"Réparer le monde, pour se réparer soi-même", c'est ainsi que l'émission Les grands entretiens, présentée par Daphné Roulier et diffusée dimanche 16 mai sur la chaîne LCP, résume le "fonctionnement" de Cyril Dion. Au fil d'un échange passionnant d'une trentaine de minutes, la journaliste et le co-réalisateur de Demain, avec Mélanie Laurent, et d'Animal, reviennent sur son parcours engagé. Et puis, ils abordent les blessures personnelles du cinéaste, poète et militant écolo, garant de la Convention citoyenne pour le climat.
A la question : pourquoi une telle fascination pour les causes perdues, Cyril Dion répond : "Je voulais réparer autour de moi, sans comprendre que j'espérais me réparer moi-même. Mais ça ne marche pas comme ça (...). Tant que je passe 70 heures par semaine à réparer le monde, je ne passe pas ce temps à regarder ce qui ne va pas à l'intérieur de moi".
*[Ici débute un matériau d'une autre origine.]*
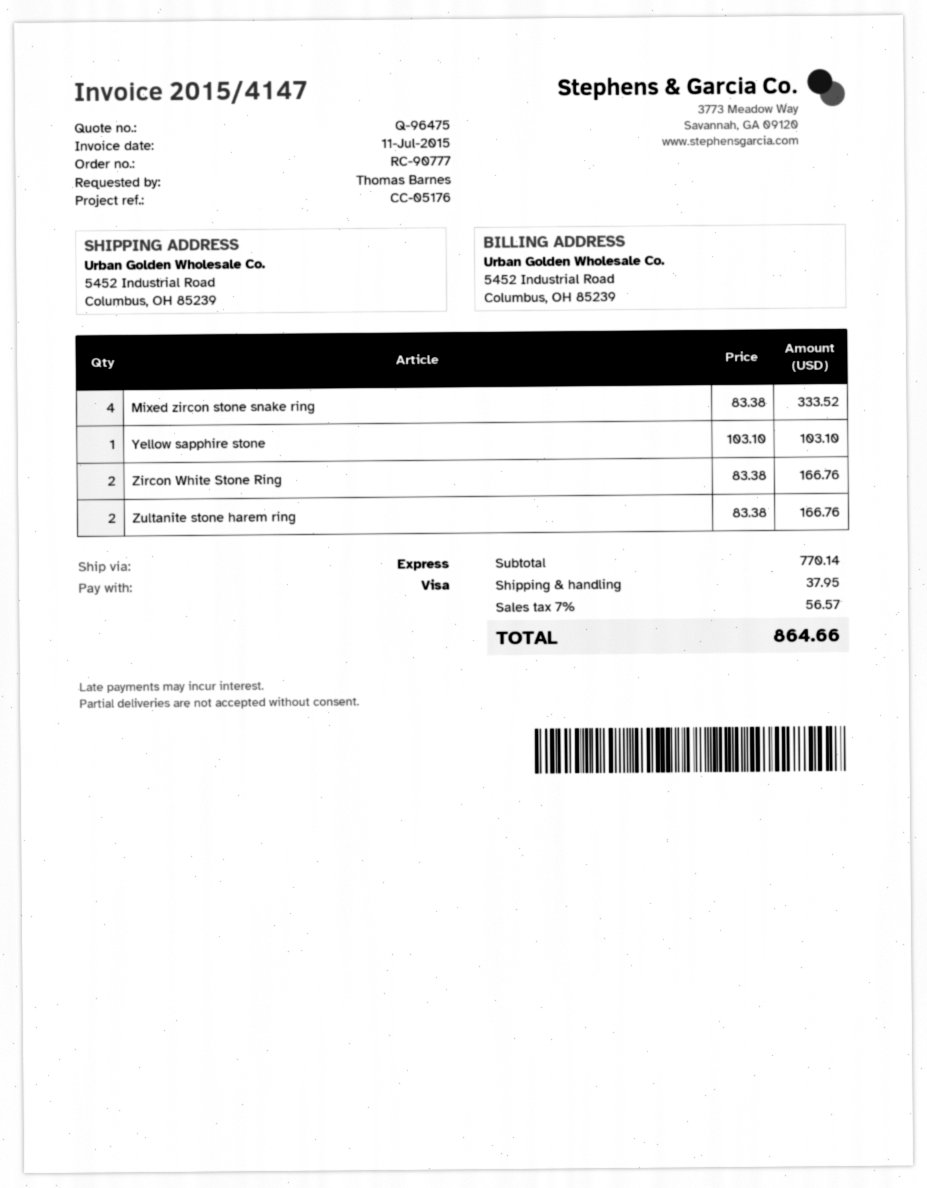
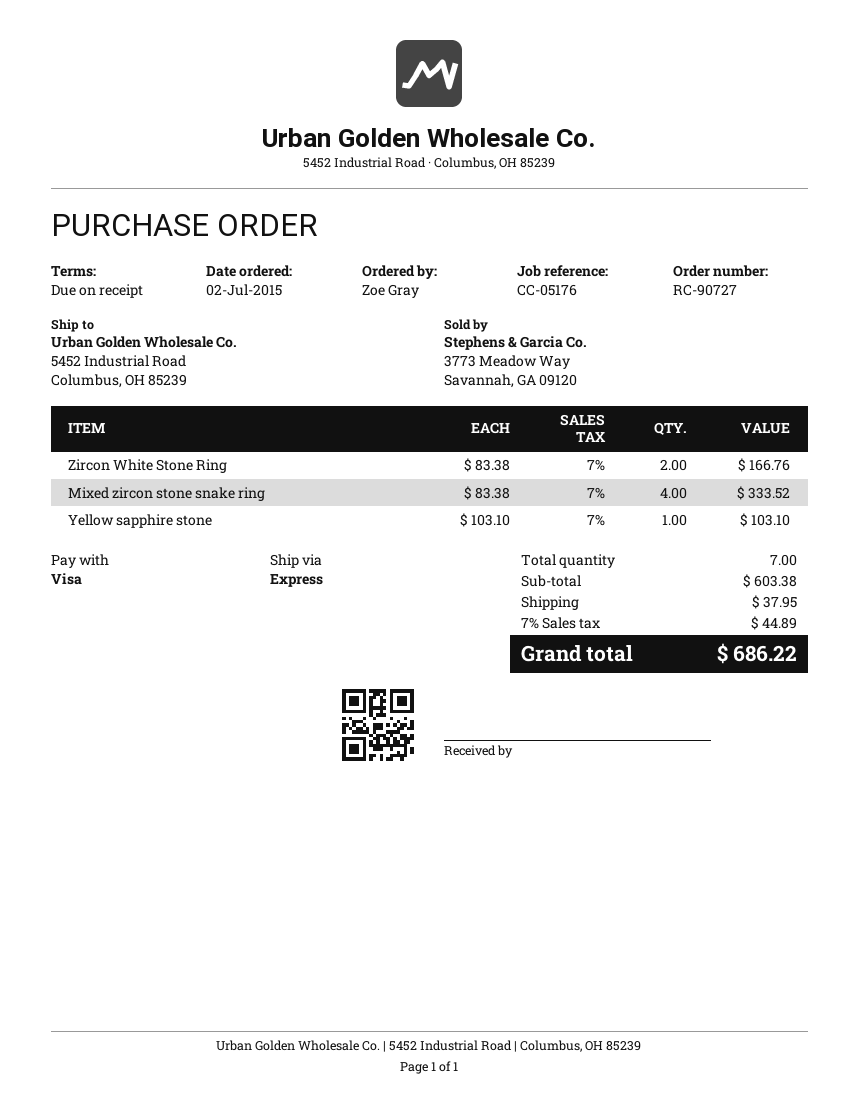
order number: RC-90777 -> RC-90727
ordered by: Thomas Barnes -> Zoe Gray
Zultanite stone harem ring: 2 x 83.38 = 166.76 -> none
subtotal: 770.14 -> 603.38
tax: 7% = 56.57 -> 7% = 44.89
total: 864.66 -> 686.22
"Ce qui ne va pas vient", entre autres, de son enfance. Il se confie sur la façon dont il avait le sentiment d'être "soumis à la volonté des adultes", et s'est construit pour ne plus être "opprimé, dominé". Il déclare alors : "J'ai vécu des agressions sexuelles". Et d'ajouter : "C'est la première fois que je suis peut-être capable d'en parler".
Sans en dire davantage, il décrit les pensées "morbides" qu'il a eues plus jeunes, mais aussi comment de nombreuses crises de panique l'ont mené à suivre plusieurs thérapies. Lesquelles diagnostiqueront le burn-out qu'il a vécu en 2012 et lui permettront également de ne plus "tourner autour du pot" quant à ces "événements" qu'il mentionne. "J'étais à un moment de ma vie où j'étais pétri d'angoisses, de problèmes de ventre... Il fallait que je trouve une solution, c'était invivable".
Ce qui l'a incité à décortiquer ces traumatismes, c'est aussi la publication de La Familia Grande, le livre de Camille Kouchner qui dénonce l'inceste subi par son frère jumeau, victime de son beau-père Olivier Duhamel. "Je pense qu'on a été nombreux avec le livre de Camille Kouchner, à avoir des trucs qui remontent", formule Cyril Dion. La preuve de l'importance d'une telle libération de la parole, et de l'impact qu'un seul récit peut générer.
Suite à la diffusion de ces séquences, le réalisateur a pris la plume. "Si j'ai décidé de partager ce qui m'est arrivé, c'est pour continuer ce que d'autres ont commencé avant moi", écrit-il sur Instagram, dans un texte accompagné du hashtag #MeToo.
Il poursuit, rappelant des chiffres terrifiants : "Mon cas est immensément loin d'être particulier. 1 enfant sur 5 est victime de violence sexuelle en Europe. Selon un rapport de l'OMS, 20% des femmes et 5 à 10% des hommes dans le monde ont subi des violences sexuelles pendant leur enfance. Chiffre certainement sous-estimé. (...) Selon le même rapport de l'OMS dans 94% des situations, c'est un proche. 1 enfant victime sur 2 est agressé par un membre de sa famille."
Face à ce constat dramatique, il tire une conclusion : "Il y a un problème avec les hommes". "J'ai deux enfants aujourd'hui. Je ne peux même pas imaginer qu'il leur arrive une chose pareille. Cela ne devrait arriver à aucun enfant. Nous DEVONS regarder la réalité en face et protéger nos enfants. Et nous occuper toutes affaires cessantes de l'éducation des jeunes hommes... Car 96 % des auteurs d'inceste sont des hommes. Entre 94 % et 98 % des violeurs sont des hommes. C'est moche, c'est triste, ce ne sont pas tous les hommes (j'en suis un je le sais) mais c'est un fait. Il y a un problème avec les hommes."
Cyril Dion conclut : "Les femmes ont eu le courage de parler, de se dresser, de se battre pour l'égalité et pour que cessent ces violences. Les hommes doivent s'y mettre d'avantage. Nous sommes loin du compte.
Jamais nous ne construirons de planète sans bombes, sans guerres, sans meurtres si nous ne commençons pas par protéger les enfants et soigner les adultes. Et si nous ne laissons pas toute leur place aux femmes, à égalité".
Des mots puissants qui ne pourront que contribuer à paver la voie de changements majeurs, et à briser un silence aux conséquences désastreuses.